(Available data Opens)
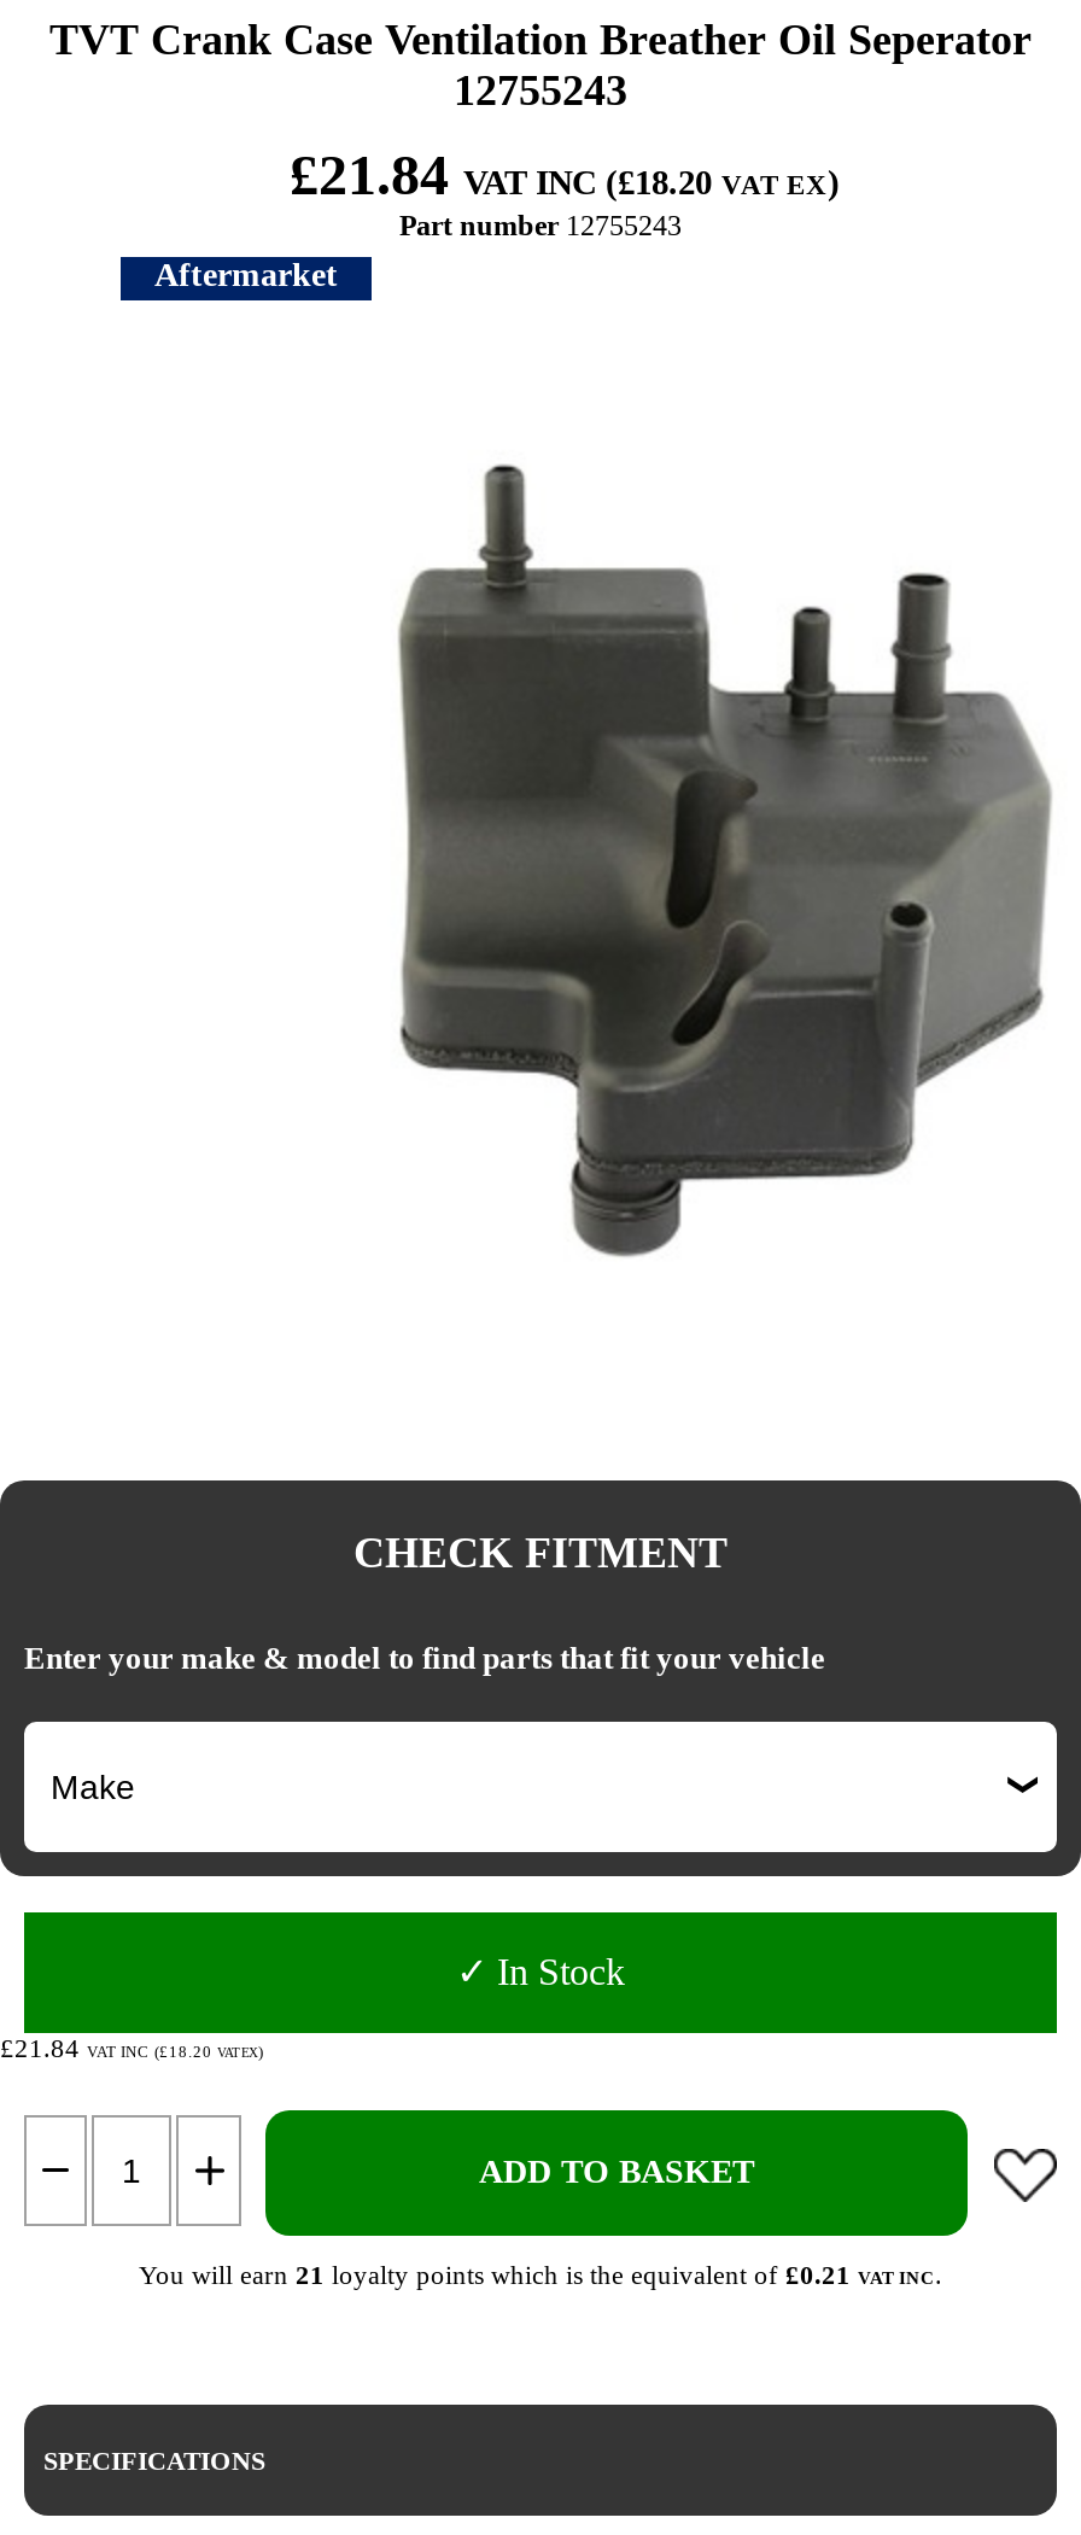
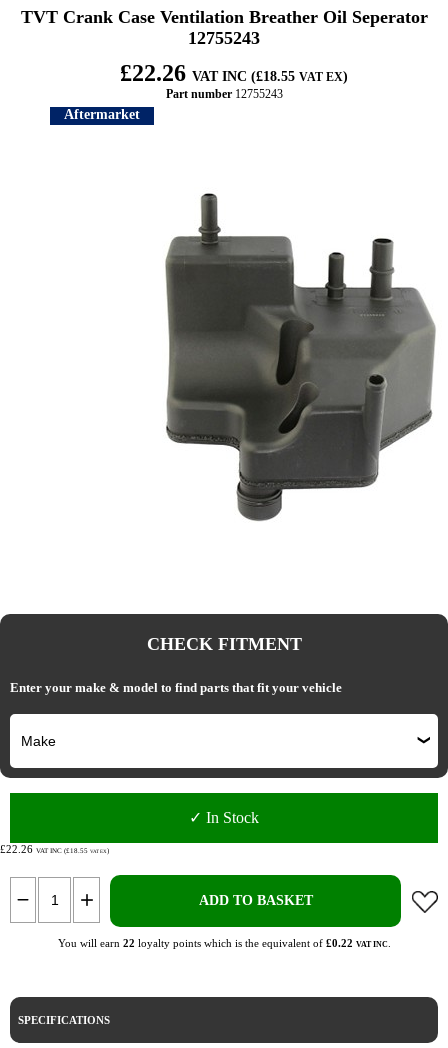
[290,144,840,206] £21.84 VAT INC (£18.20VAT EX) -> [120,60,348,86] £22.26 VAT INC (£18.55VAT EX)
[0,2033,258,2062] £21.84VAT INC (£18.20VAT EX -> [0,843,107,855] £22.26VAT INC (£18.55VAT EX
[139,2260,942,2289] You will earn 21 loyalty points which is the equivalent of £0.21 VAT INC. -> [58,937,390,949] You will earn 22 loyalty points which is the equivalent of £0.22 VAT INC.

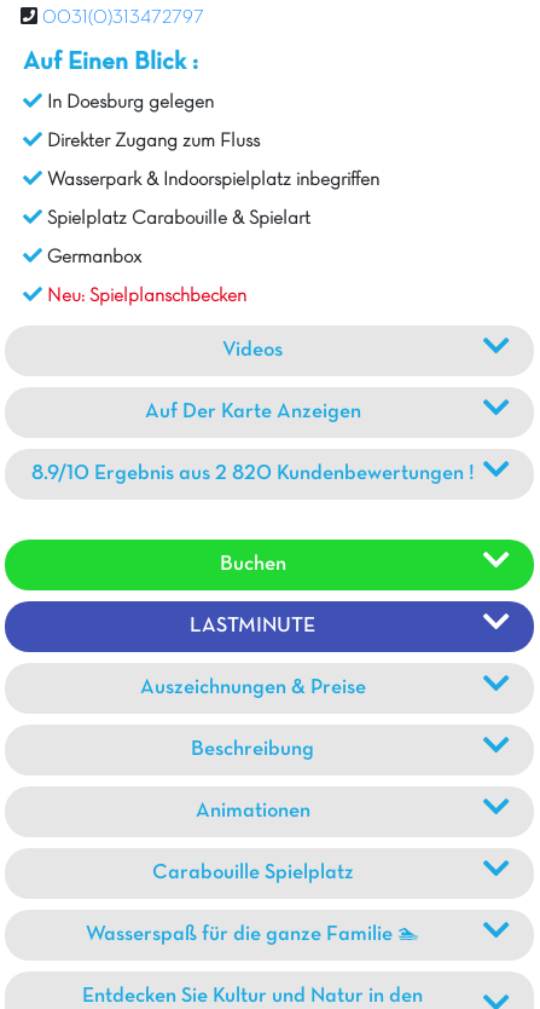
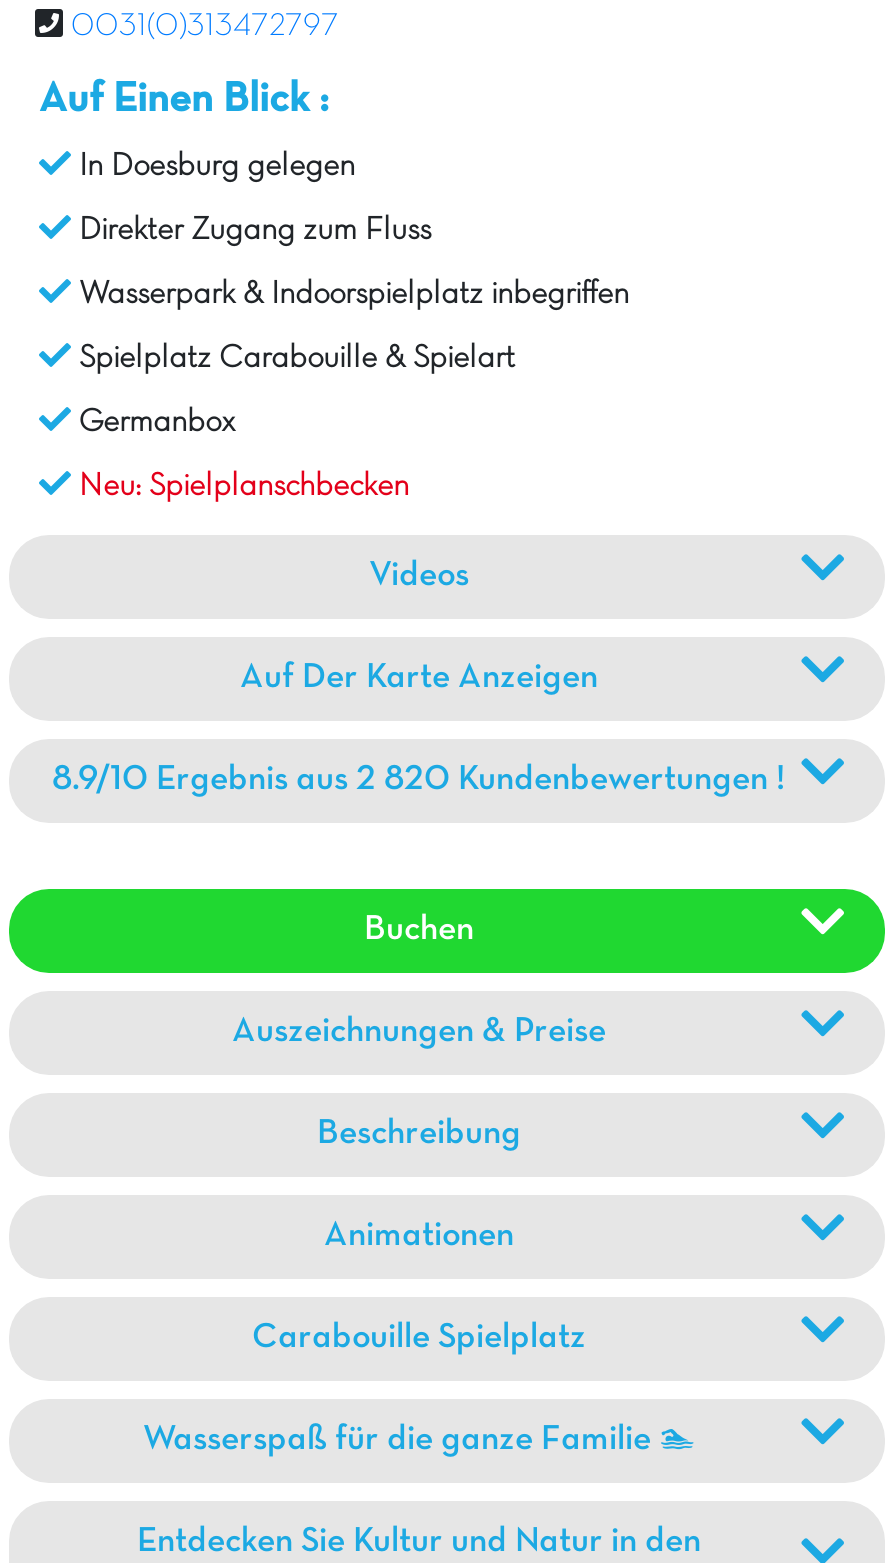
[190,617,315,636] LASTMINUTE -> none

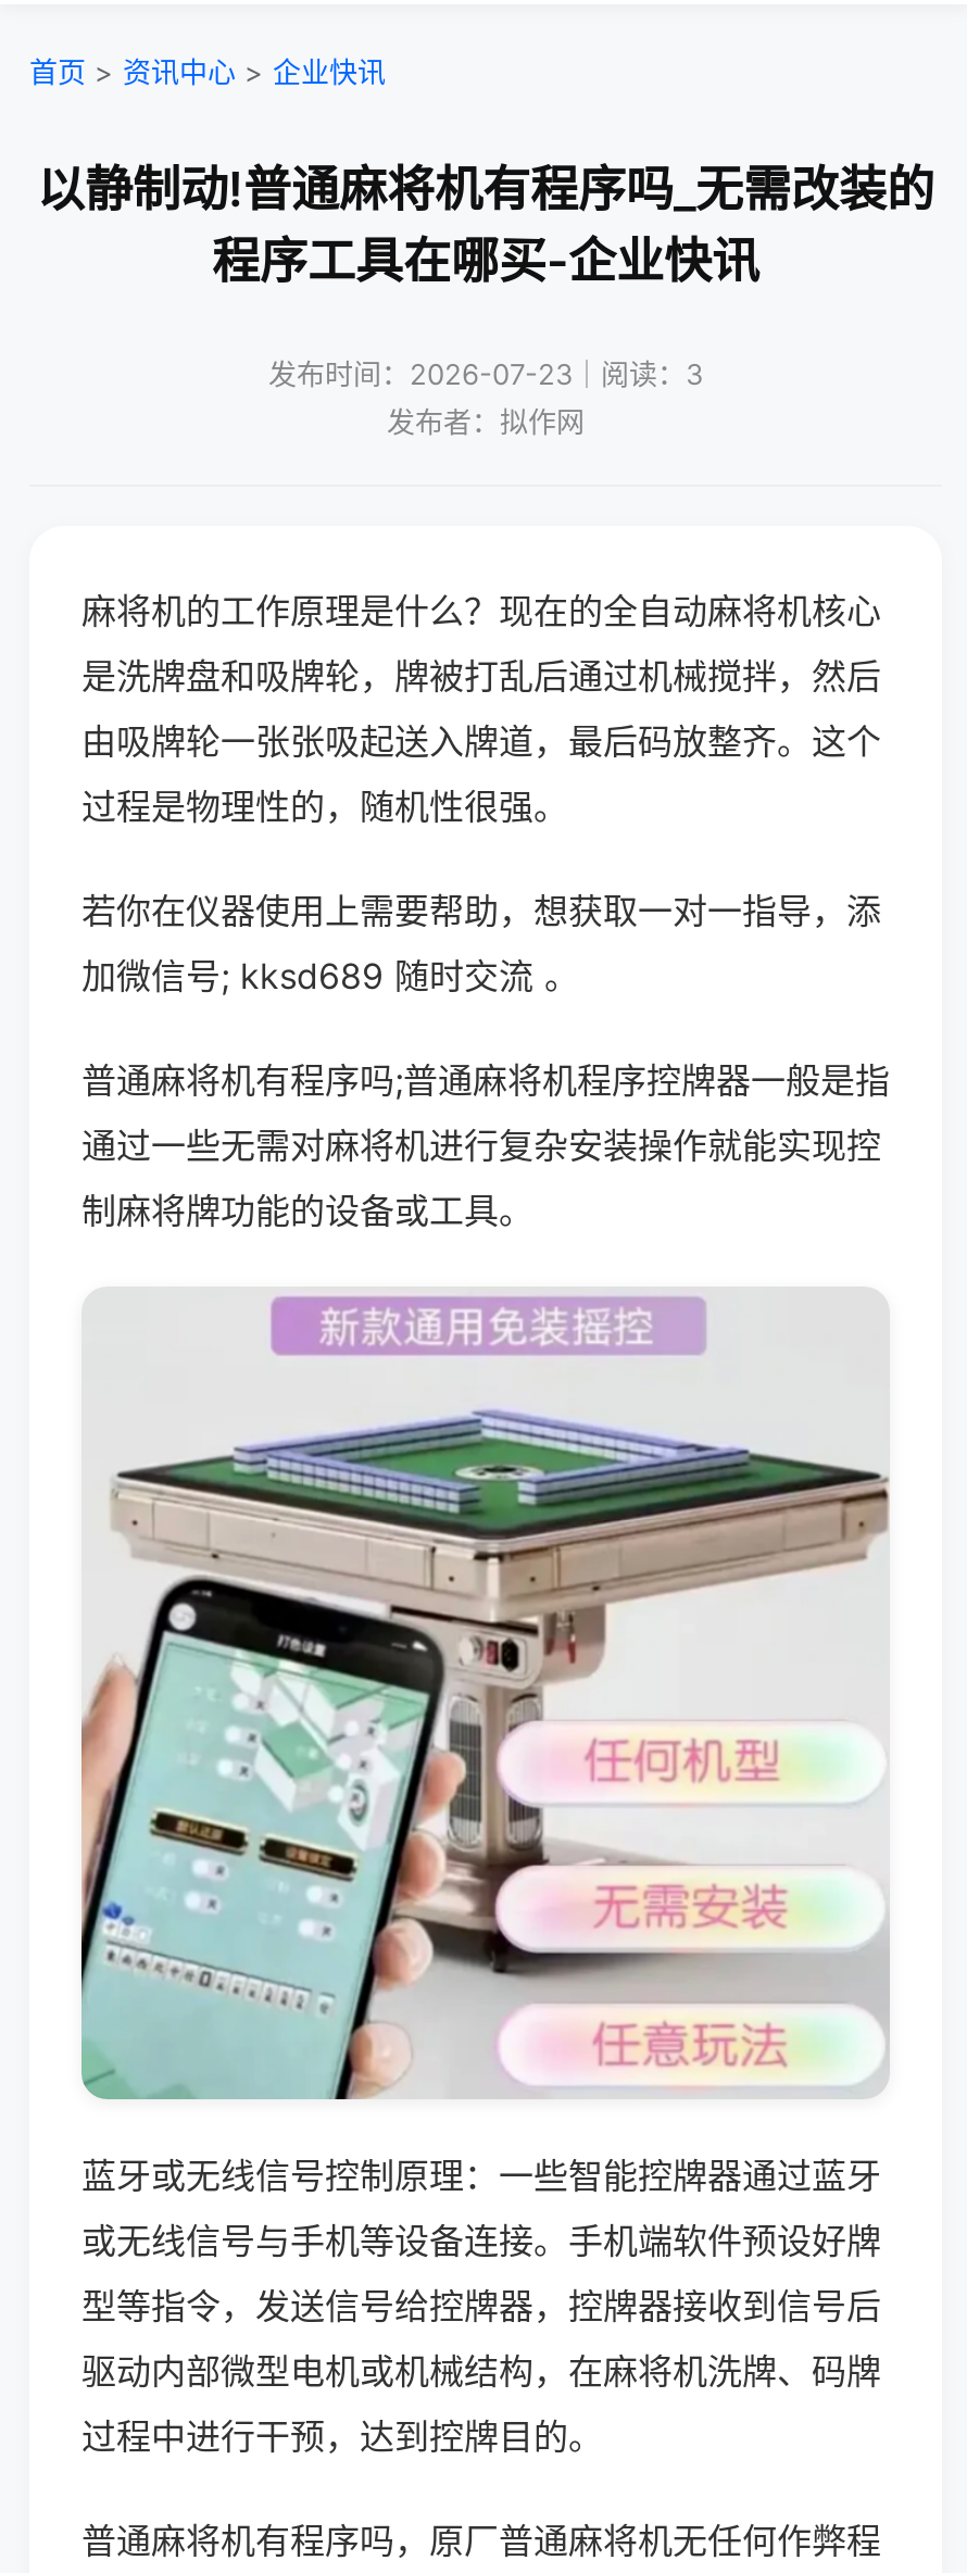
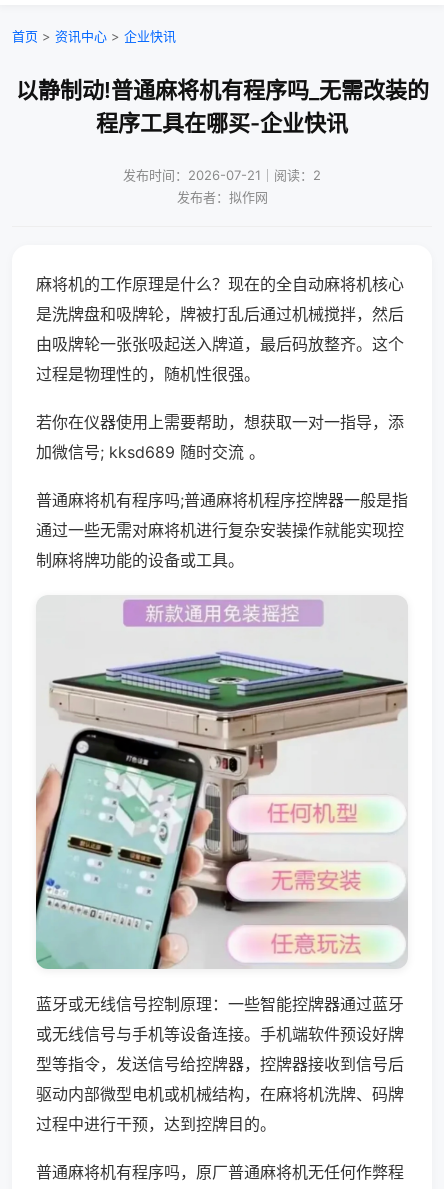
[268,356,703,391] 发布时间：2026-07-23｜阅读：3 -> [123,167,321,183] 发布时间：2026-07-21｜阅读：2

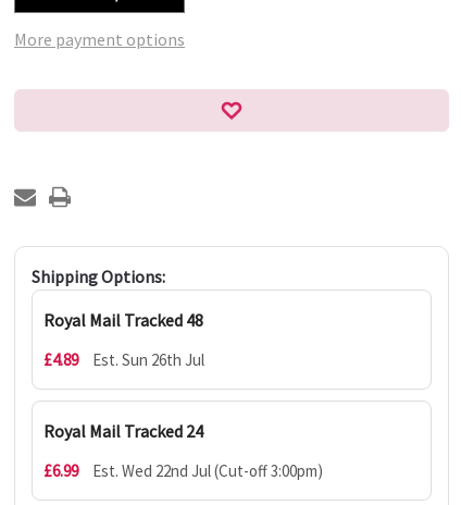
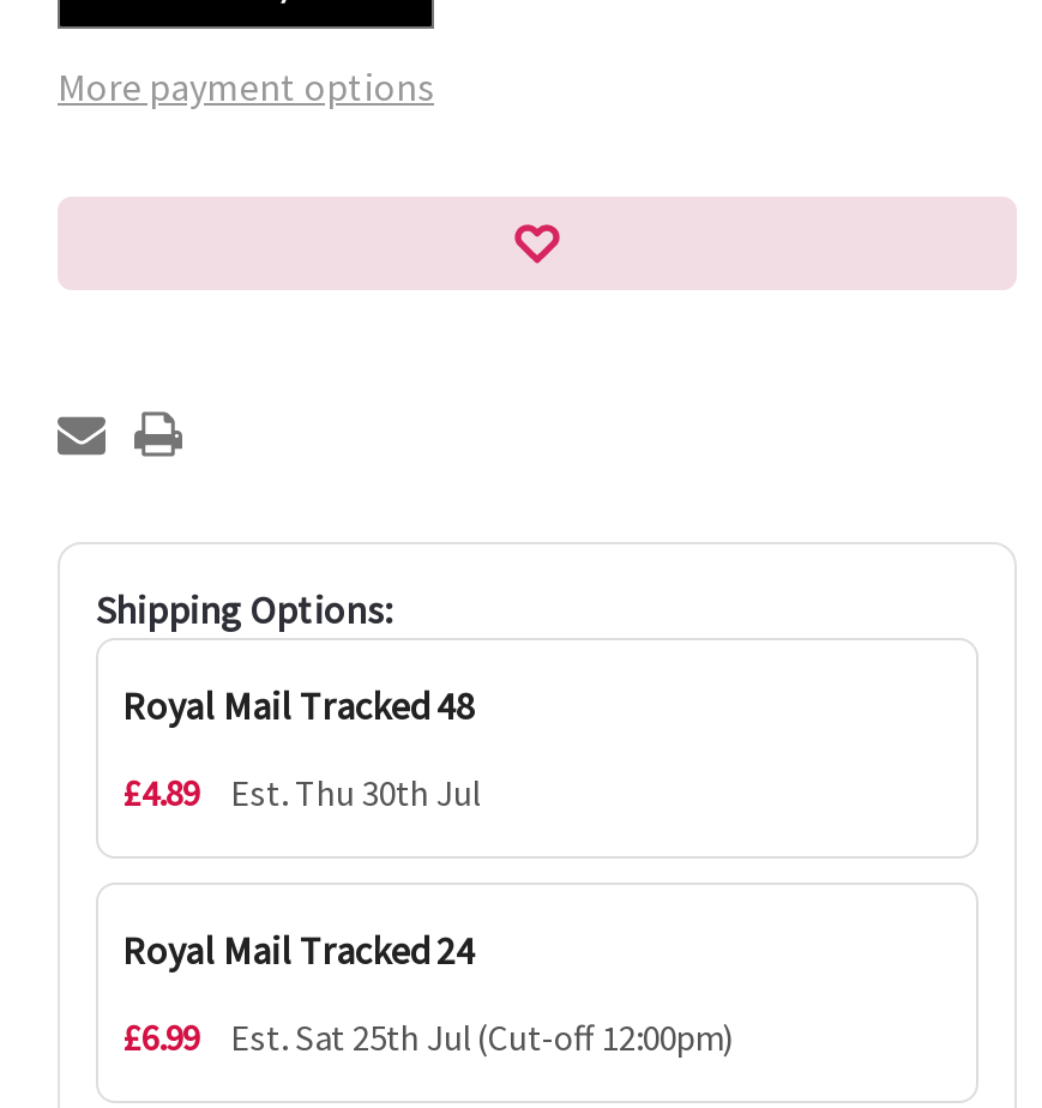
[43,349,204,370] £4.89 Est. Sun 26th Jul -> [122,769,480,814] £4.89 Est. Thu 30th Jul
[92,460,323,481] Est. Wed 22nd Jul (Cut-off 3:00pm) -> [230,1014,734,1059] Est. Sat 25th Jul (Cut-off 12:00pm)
(Available data Closes)
Your objective: Only the lines from the one that holds "[190,617,315,636] LASTMINUTE -> none" through the end of the records above should be printed again, exactly as they are. Leave out the pictures.

Answer to this task:
[190,617,315,636] LASTMINUTE -> none

[268,356,703,391] 发布时间：2026-07-23｜阅读：3 -> [123,167,321,183] 发布时间：2026-07-21｜阅读：2

[43,349,204,370] £4.89 Est. Sun 26th Jul -> [122,769,480,814] £4.89 Est. Thu 30th Jul
[92,460,323,481] Est. Wed 22nd Jul (Cut-off 3:00pm) -> [230,1014,734,1059] Est. Sat 25th Jul (Cut-off 12:00pm)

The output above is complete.